Speaking at a ‘Data Intelligence Day’ summit in Melbourne last week, data and software engineering manager Paul Matheson said the Fund’s Databricks platform had grown in use and importance over time.
“It was initially stood up in 2018 … as an engineering ‘playground’ and research capability,” he said.
“It was generally used by just a small group of data engineers at the time … for data exploration and basic visualisation using notebooks, and running just some small non-critical workloads, so it had limited usage among just a small group and small data transactional volumes.
“Fast forward a few years and Databricks is now our central data platform used at the agency. It runs a whole series of critical workloads for us using Databricks workflows and is used for extensive data analysis.
“We’ve got users spanning from investment and business analysts, [to] data and software engineers, right the way through to a team of quant developers as well.”
The next evolution of Databricks is the establishment of a lakehouse environment for all Future Fund’s data - structured, semi-structured and unstructured.
“We’re now in the middle of an implementation of a data lakehouse at the agency,” Matheson said.
“The lakehouse will be the core central data platform for the entire Future Fund agency.”
Serverless SQL warehouse
As usage of the existing Databricks environment increased over time, handling more production workloads, Future Fund said that users had started to encounter performance problems.
It resolved these issues by changing the way its data warehouses are hosted, shifting from SQL warehouses based in its cloud environment, to serverless SQL warehouses.
The use of serverless SQL warehouses is now recommended by Databricks as a way to improve query performance and reduce costs.
Senior manager of DevOps and platforms Matt Blair said that serverless SQL warehouses meant that users waited less time to start or finish a job.
The characteristics of a serverless architecture also meant cost savings, as resources are scaled up and down again according to usage demands.
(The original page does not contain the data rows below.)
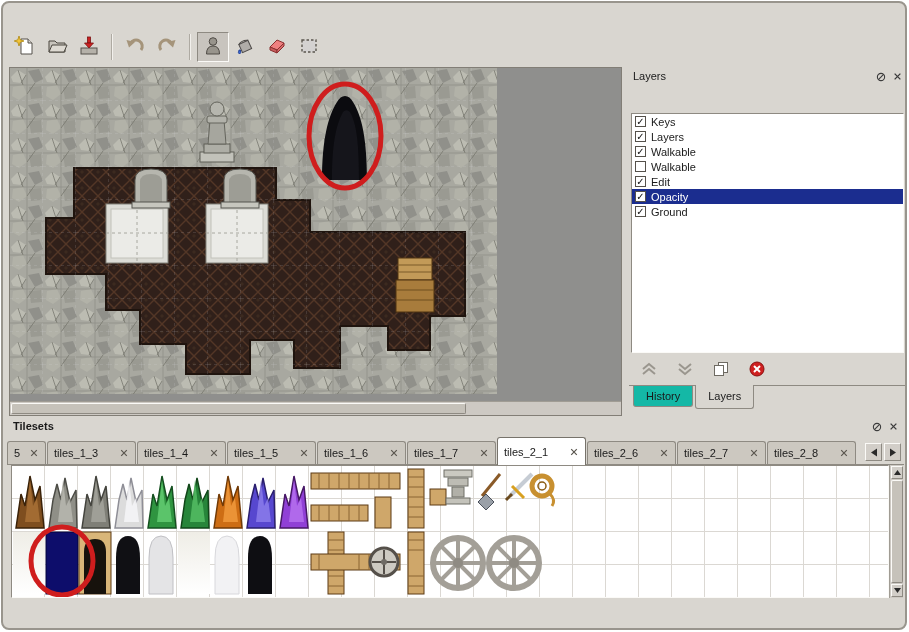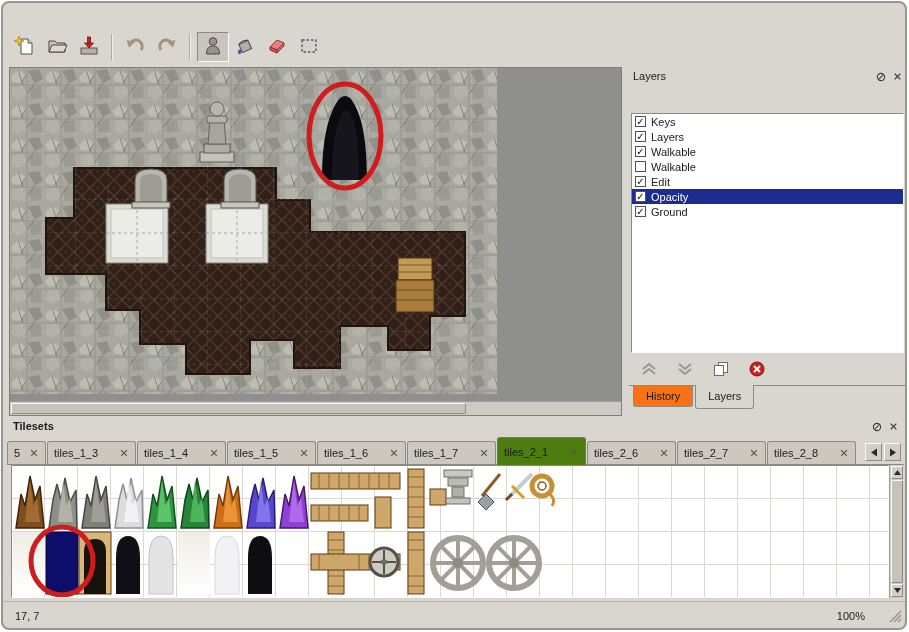--- a/index.html
+++ b/index.html
@@ -50,36 +50,36 @@
 .lrow { height: 15px; display: flex; align-items: center; gap: 5px; padding-left: 3px; }
 .lrow.selected { background: #1b2d8f; color: #ffffff; }
 .cb { width: 11px; height: 11px; background: #ffffff; border: 1px solid #55514b; font-size: 10px; line-height: 9px;
   text-align: center; color: #0e0e0e; flex: none; }
 
 .layer-actions { position: absolute; left: 8px; top: 292px; display: flex; gap: 12px; }
 .abtn { width: 24px; height: 18px; display: flex; align-items: center; justify-content: center; background: transparent; border: none; }
 
 .side-tabstrip { position: absolute; left: 0; right: 0; top: 316px; border-top: 1px solid #8e8a82; }
 .side-tabs { display: flex; margin-left: 4px; }
-.side-tab { padding: 4px 12px 0; background: #f97316; border: 1px solid #8e8a82; border-top: none;
+.side-tab { padding: 4px 12px 0; background: #14b8a6; border: 1px solid #8e8a82; border-top: none;
   border-radius: 0 0 3px 3px; margin-right: 2px; height: 21px; }
 .side-tab.active { background: #d9d6d0; margin-top: -1px; height: 24px; padding-top: 5px; z-index: 2; }
 
 
 .tilesets-panel { position: absolute; left: 4px; top: 416px; width: 897px; height: 184px; }
 .ts-title { position: absolute; left: 6px; top: 1px; font-weight: bold; }
 .ts-btns { position: absolute; right: 4px; top: 1px; display: flex; gap: 4px; }
 
 .ts-tabrow { position: absolute; left: 0; right: 0; top: 18px; height: 28px; display: flex; align-items: flex-end;
   border-bottom: 1px solid #8e8a82; }
 .ts-tab { height: 23px; width: 89px; background: #ccc8c0; border: 1px solid #8e8a82; border-bottom: none;
   border-radius: 3px 3px 0 0; display: flex; align-items: center; justify-content: space-between;
   padding: 0 6px; margin-right: 1px; flex: none; }
 .ts-tab.clipped { width: 39px; }
-.ts-tab.active { height: 28px; background: #4d7c0f; border-color: #77736b; margin-bottom: -1px; z-index: 2; }
+.ts-tab.active { height: 28px; background: #ffffff; border-color: #77736b; margin-bottom: -1px; z-index: 2; }
 .ts-tab-label { white-space: nowrap; overflow: hidden; }
 .tab-close { width: 10px; height: 10px; display: flex; align-items: center; justify-content: center; flex: none; }
 .tab-arrows { margin-left: auto; display: flex; gap: 2px; padding: 0 3px 3px 3px; }
 .arrow-btn { width: 17px; height: 18px; background: #d2cec8; display: flex; align-items: center; justify-content: center; }
 
 .tiles-area { position: absolute; left: 4px; top: 46px; width: 878px; height: 133px; background: #ffffff; overflow: hidden; }
 .vscroll { position: absolute; right: 1px; top: 46px; width: 14px; height: 133px; background: #cdc9c3; border-left: 1px solid #a09c94; }
 .varrow { position: absolute; left: 1px; width: 12px; height: 13px; background: #d2cec8; display: flex; align-items: center; justify-content: center; }
 .varrow.up { top: 1px; } .varrow.down { bottom: 1px; }
 .vthumb { position: absolute; left: 1px; top: 15px; bottom: 15px; width: 12px; background: #c6c2ba; border-radius: 2px; }
@@ -528,21 +528,14 @@
         </span>
       <div class="vthumb bev-out"></div>
       <span class="varrow down bev-out">
           <svg width="7" height="5" viewBox="0 0 7 5">
             <polygon points="0,0 7,0 3.5,5" fill="#2a2a2a"></polygon>
           </svg>
         </span>
     </div>
   </div>
 
-  <div class="statusbar">
-    <span class="status-left">17, 7</span>
-    <span class="status-right">100%</span>
-    <span class="grip"><svg width="13" height="13" viewBox="0 0 13 13">
-          <path d="M12,1 L1,12 M12,5 L5,12 M12,9 L9,12" stroke="#9a968e" stroke-width="1.6"></path>
-        </svg></span>
-  </div>
 
 </div>
 
 </body></html>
Previously, SQL warehouses ran constantly but were idle for considerable periods of time; a common operating model to avoid long startup times.
While not specifically seeking cost savings - the Fund’s Databricks platform team was more concerned with performance and user experience, particularly as more users onboarded - Blair acknowledged that savings had turned out to be substantial, nonetheless.
“Before we moved to serverless, the average day in the life of the [compute resource] cluster running the warehouse was that it started up in the morning and it just ran all day,” Blair said.
“We had a long idle time and, as you can imagine, inefficient resource utilisation and increased cost.
“When we moved to serverless, with rapid upscaling and downscaling, as soon as your job runs, it starts up, and within three-to-four seconds it’s running. When it’s done ... it shuts down again.
“We had an approximately 36 percent saving once we were in Serverless SQL, which makes the people who pay the bills very happy.”
AI readiness
In its most recent 'year in review' [pdf], the Future Fund positioned investments in Databricks as foundational to its AI ambitions, and ability to participate in the burgeoning AI space.
“We already have significant exposure to AI companies, with one of our biggest single investments being in Databricks,” private equity director Kelvin Mak-Lui is quoted as saying.
Databricks, the document states, "provides and enables organisations to build, train and deploy AI models to derive data insights that can be used to drive efficiencies and new opportunities in their businesses.